*YOUR INSTRUCTIONS:*
Could you reproduce, word for word, everything below from the line containing "html: none ->" down to the line containing "border-top: 2px solid", with both of those lines included and no others?

*DATASET ENTRIES:*
== Segment start ==

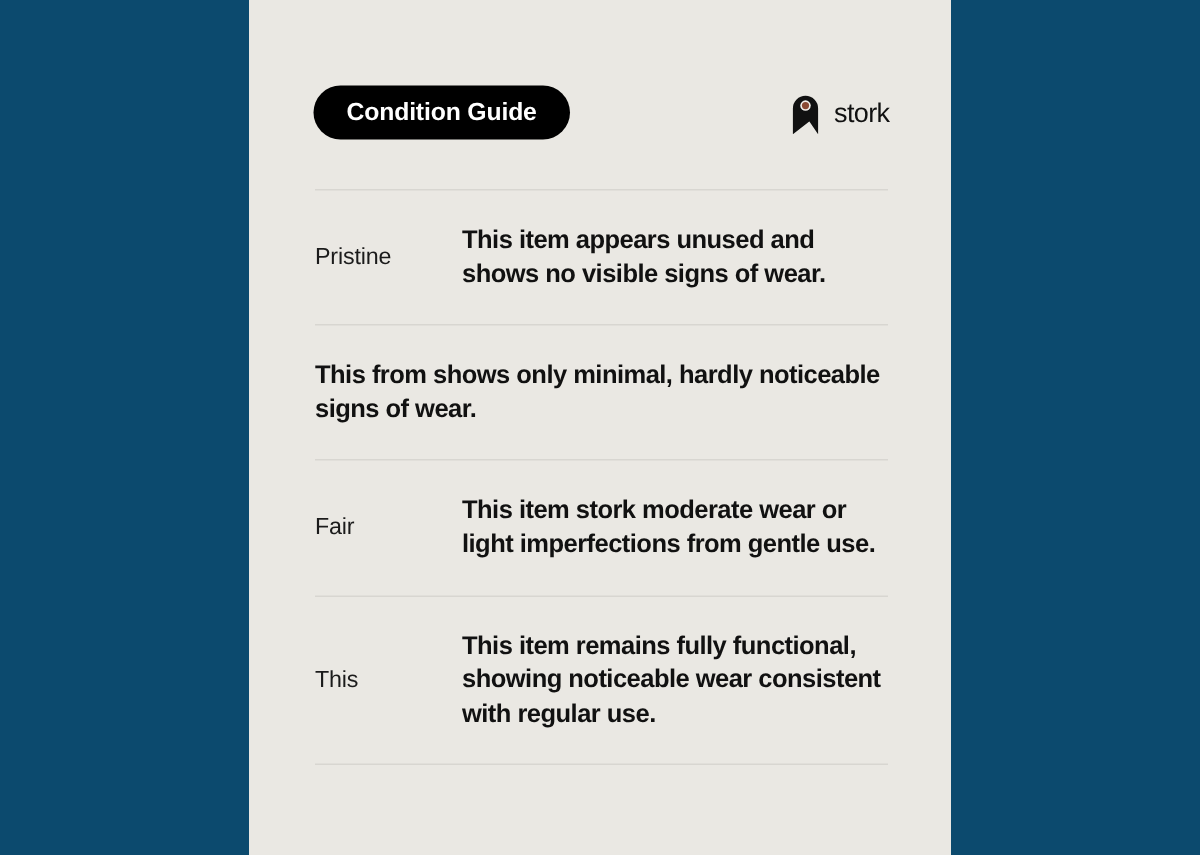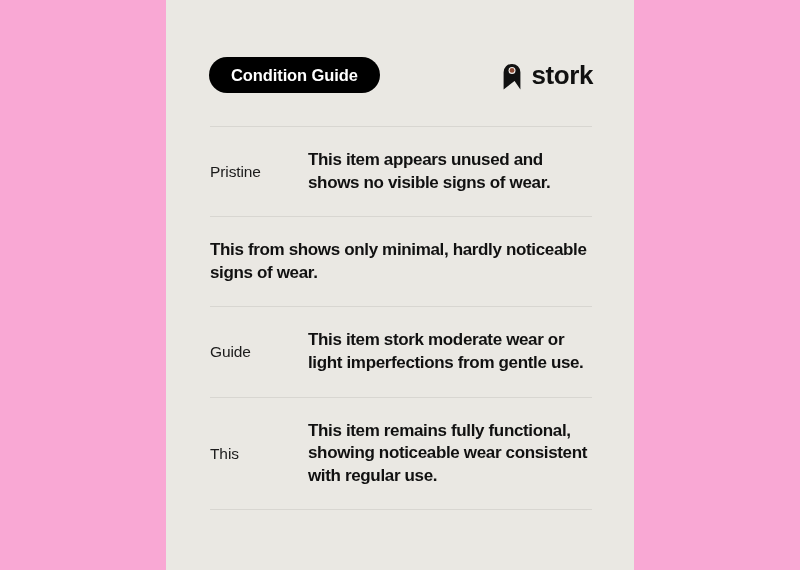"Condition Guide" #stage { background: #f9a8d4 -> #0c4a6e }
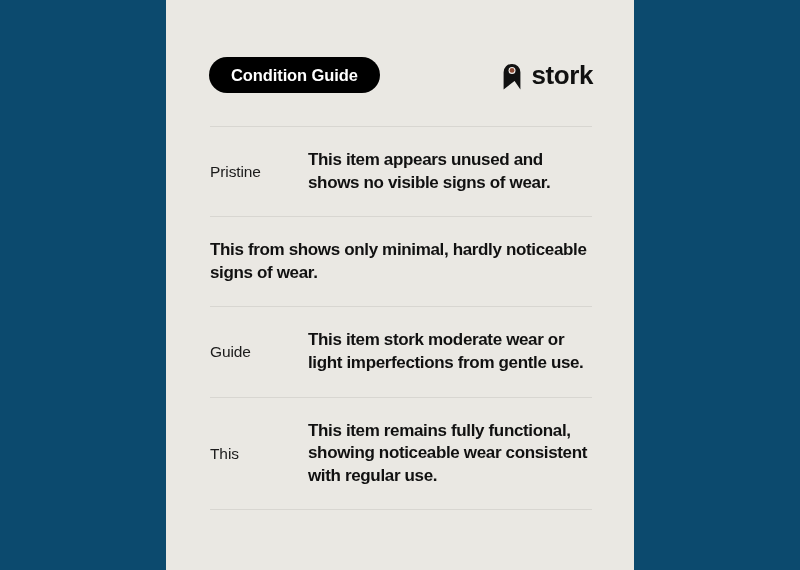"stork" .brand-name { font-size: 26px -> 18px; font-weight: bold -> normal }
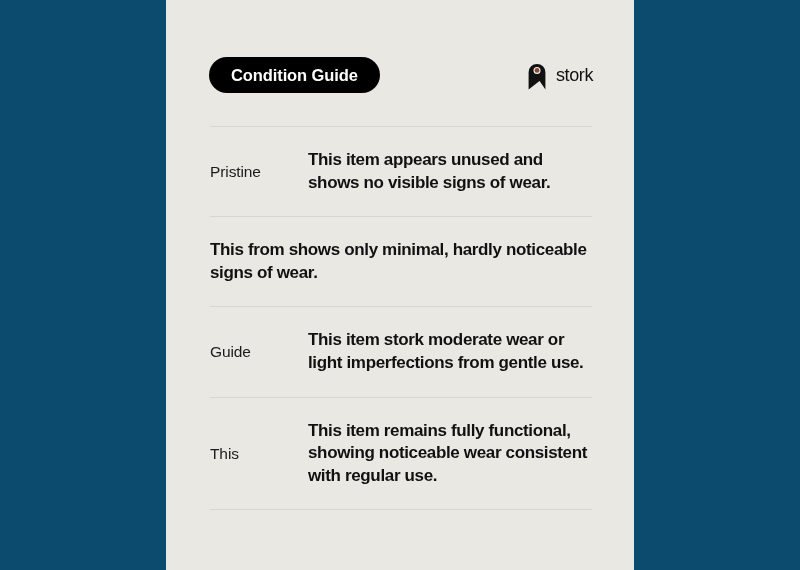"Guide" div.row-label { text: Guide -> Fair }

== Segment end ==
== Segment start ==

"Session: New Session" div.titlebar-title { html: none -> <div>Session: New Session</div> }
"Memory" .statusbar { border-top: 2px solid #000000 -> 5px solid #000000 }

== Segment end ==

*EXERCISE OUTPUT:*
"Session: New Session" div.titlebar-title { html: none -> <div>Session: New Session</div> }
"Memory" .statusbar { border-top: 2px solid #000000 -> 5px solid #000000 }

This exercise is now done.